▸ **Provided material**

* * *

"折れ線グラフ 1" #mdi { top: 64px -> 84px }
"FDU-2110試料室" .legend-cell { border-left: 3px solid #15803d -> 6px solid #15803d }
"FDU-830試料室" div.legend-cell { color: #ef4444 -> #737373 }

* * *

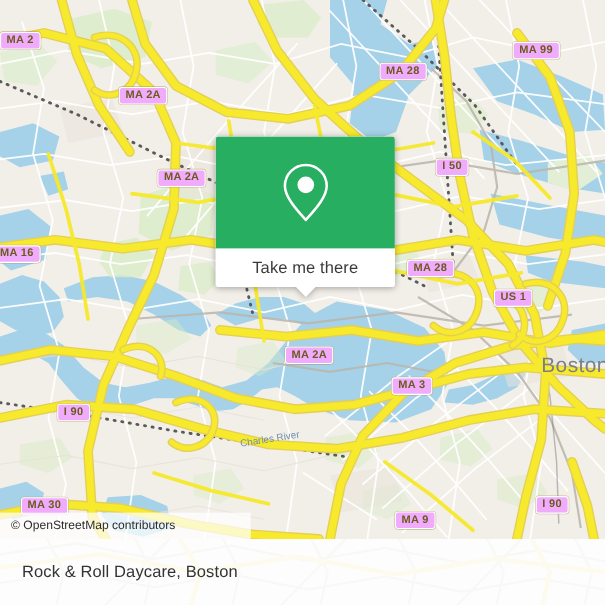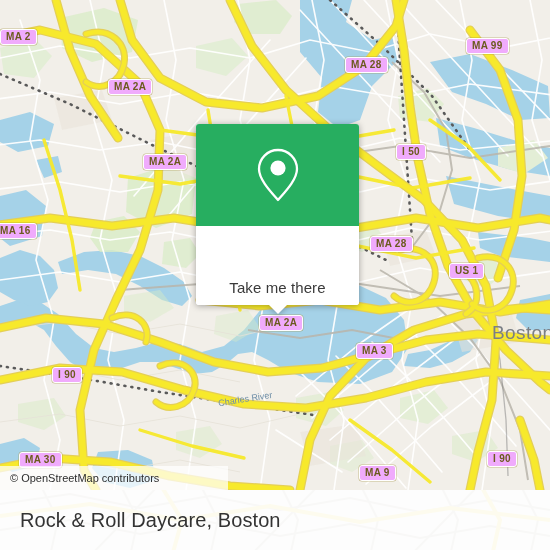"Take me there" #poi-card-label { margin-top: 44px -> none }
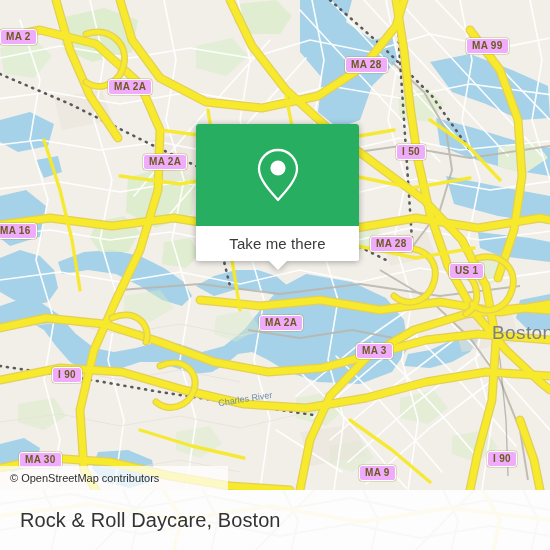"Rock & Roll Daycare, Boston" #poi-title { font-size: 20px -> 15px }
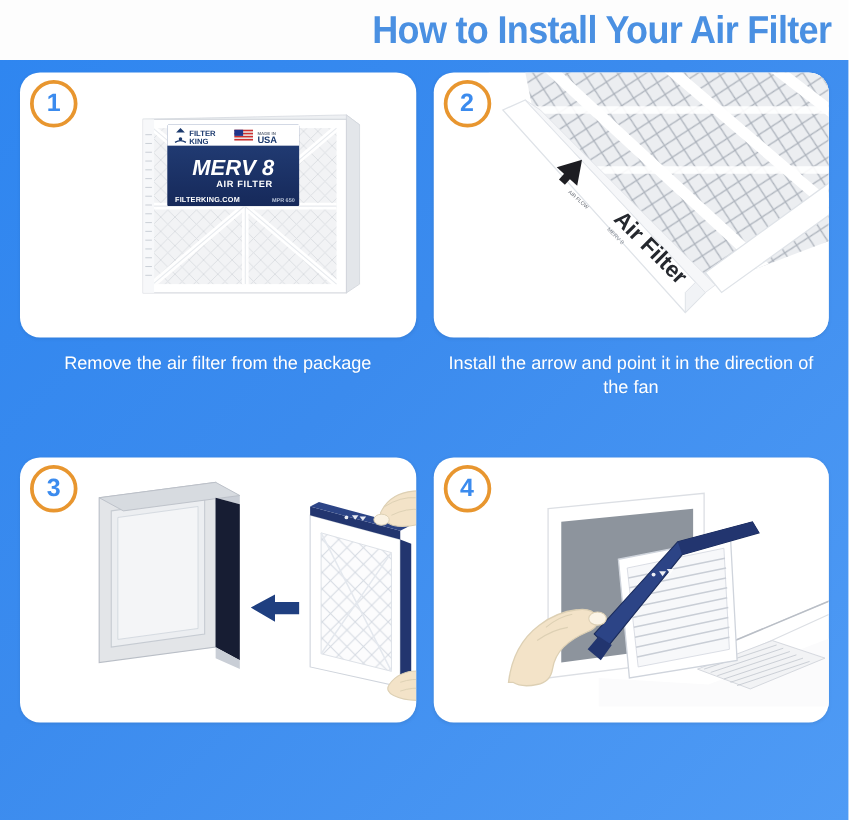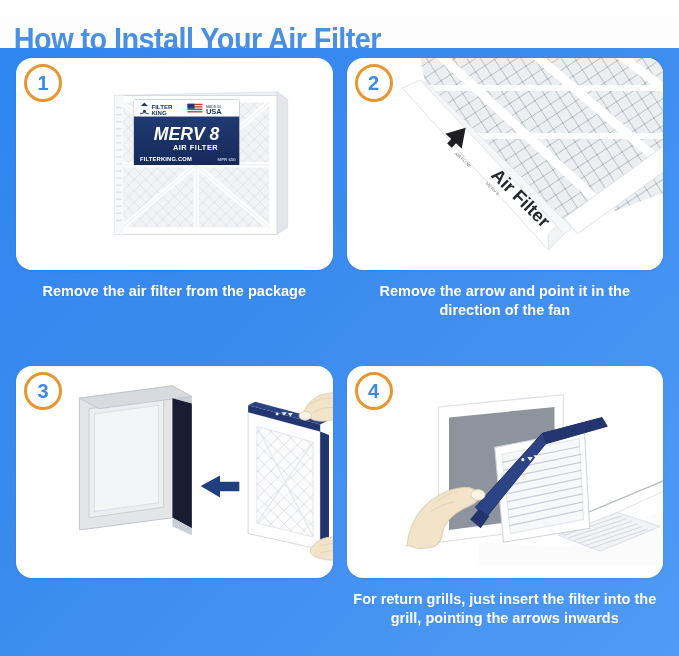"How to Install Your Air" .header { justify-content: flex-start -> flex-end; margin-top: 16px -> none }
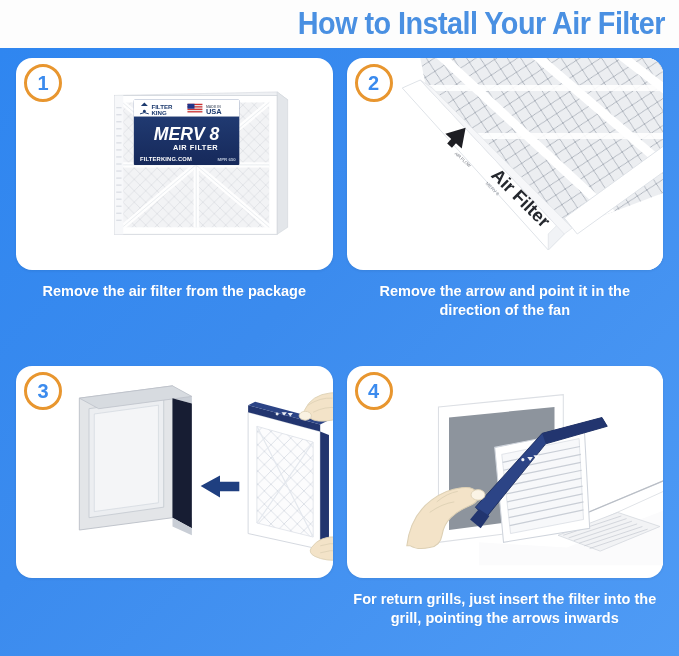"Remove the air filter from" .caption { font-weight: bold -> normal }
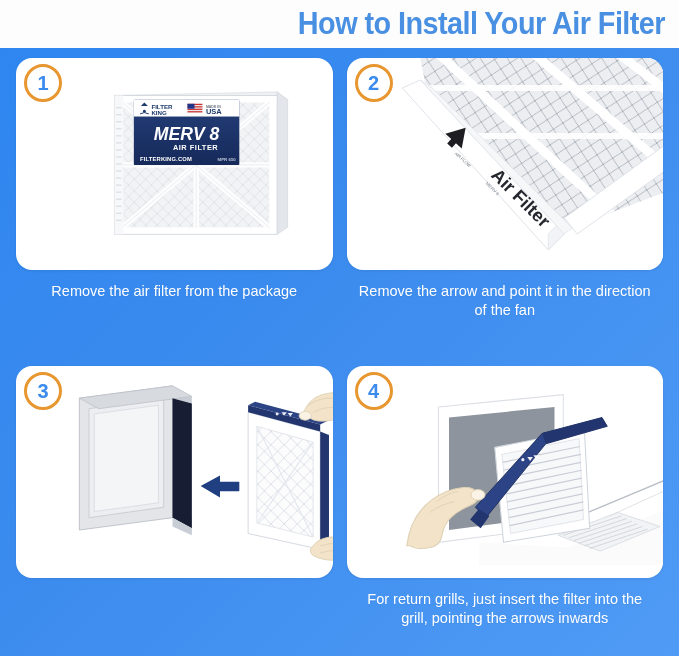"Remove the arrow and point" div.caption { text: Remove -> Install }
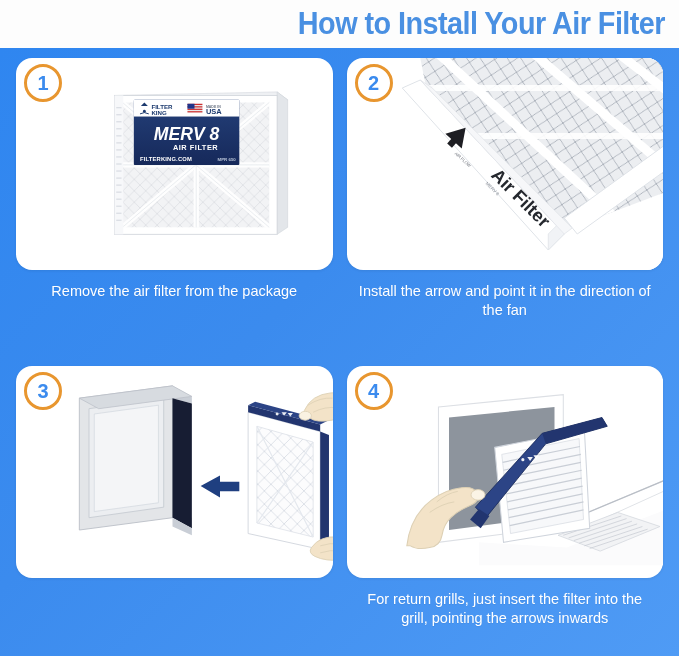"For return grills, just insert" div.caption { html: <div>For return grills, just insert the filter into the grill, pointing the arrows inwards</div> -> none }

* * *

Reproduce the records above exactly, but only from the line with "the arrow and" up to and including the line with "html: <div>For return". Leave the pictures out.

"Remove the arrow and point" div.caption { text: Remove -> Install }
"For return grills, just insert" div.caption { html: <div>For return grills, just insert the filter into the grill, pointing the arrows inwards</div> -> none }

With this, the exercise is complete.